I have been flying autonomous waypoint missions down a large hill, and am interested in getting the quad to fly as fast as possible while maintaining nice, smooth flight characteristics. As I was increasing the horizontal and vertical acceleration and speed parameters, I began to notice a discernible twitch in the quad’s flight as it descended the hill. Upon inspecting the logs, it appears that each twitch coincided with reaching a waypoint, and the desired pitch seems to spike and the desired altitude flattens out. I was hoping someone could help me understand this behavior, and would welcome any suggestions for how I might be able to smooth my flight out. I am running Arducopter V3.2-rc8 on an x8 equipped with a Pixhawk. Also, here are some parameters that I tweaked.
I apologize for providing the .log file rather than .bin. Unfortunately I had already converted and cleared the logs. Also, as evident from the logs I had a pretty bad crash towards the end of this flight which I believe is a result of the changing air pressure around the quad, which resulted in the barometer thinking the quad was higher than it was which caused it to run into the ground.

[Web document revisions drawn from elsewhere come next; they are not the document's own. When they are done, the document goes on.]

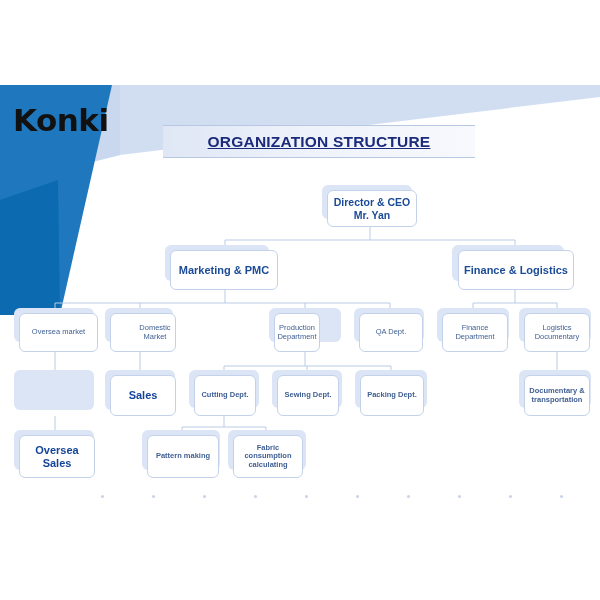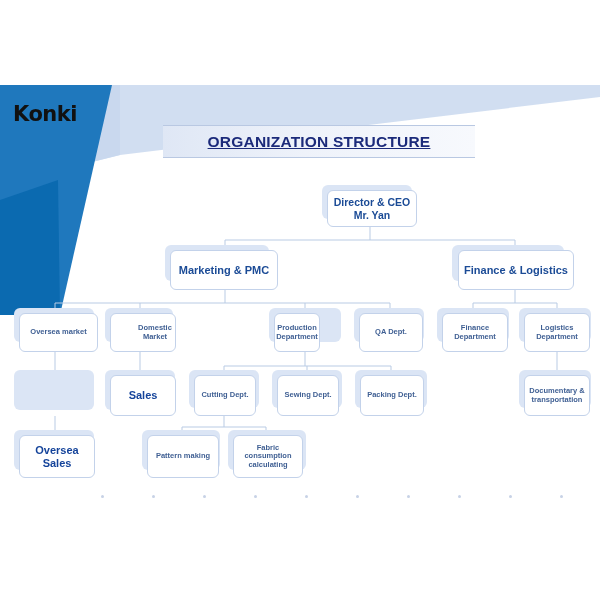"Konki" .logo { font-size: 21px -> 31px }
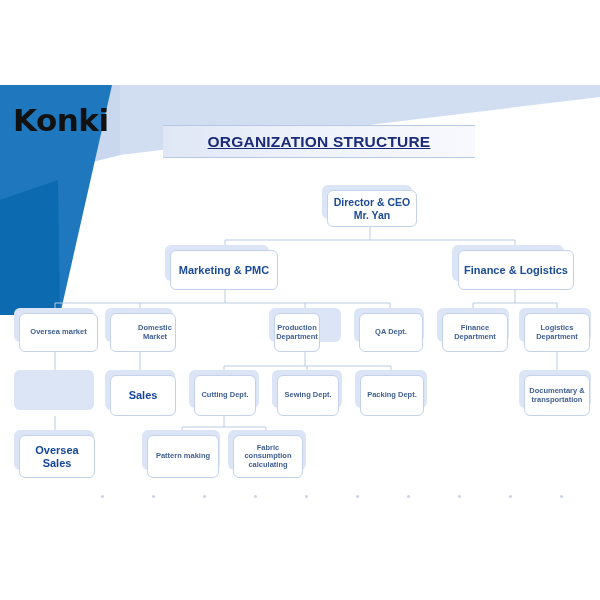"Oversea market" .lv3 { font-weight: bold -> normal }
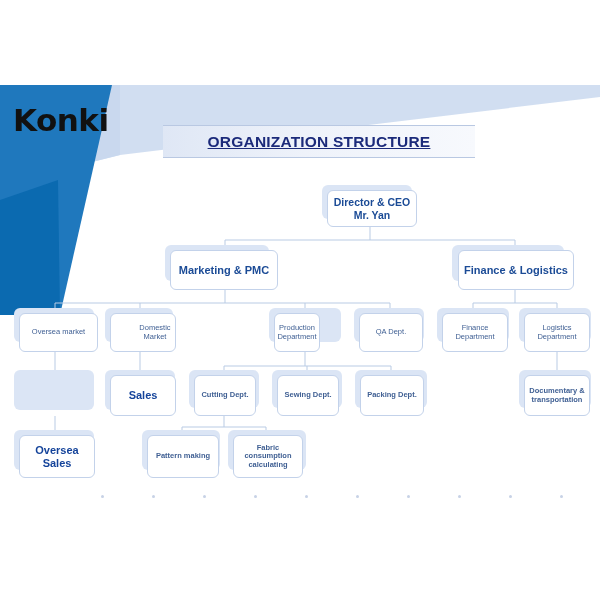"Logistics Department" span.lbl { text: Department -> Documentary }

Try using spline waypoints - they may be smoother.
Baro dynamic pressure problems are really hard to solve. We need a baro probe designed to solve them, and 3DR doesn’t seem to be interested in sticking a little hose barb on the pixhawk housing… maybe they’ll make us an external baro at some point. It’d be really nice if this problem was solved.
By the way, I’ve recently been doing experiments with barometer things. Drops in altitude are due to low pressure - which makes it think it is too high. This primarily happens for most people when they lean back to decelerate after getting the quad up to speed. Is this what happened to you?
If so, it can be alleviated by increasing EKF_ALT_NOISE to 2 or 3. This will substantially lessen the weighting on the barometric altimeter and instead trust the GPS vertical velocity and the inertial system. It will make the altitude more sensitive to GPS glitches and vibration and the like, however.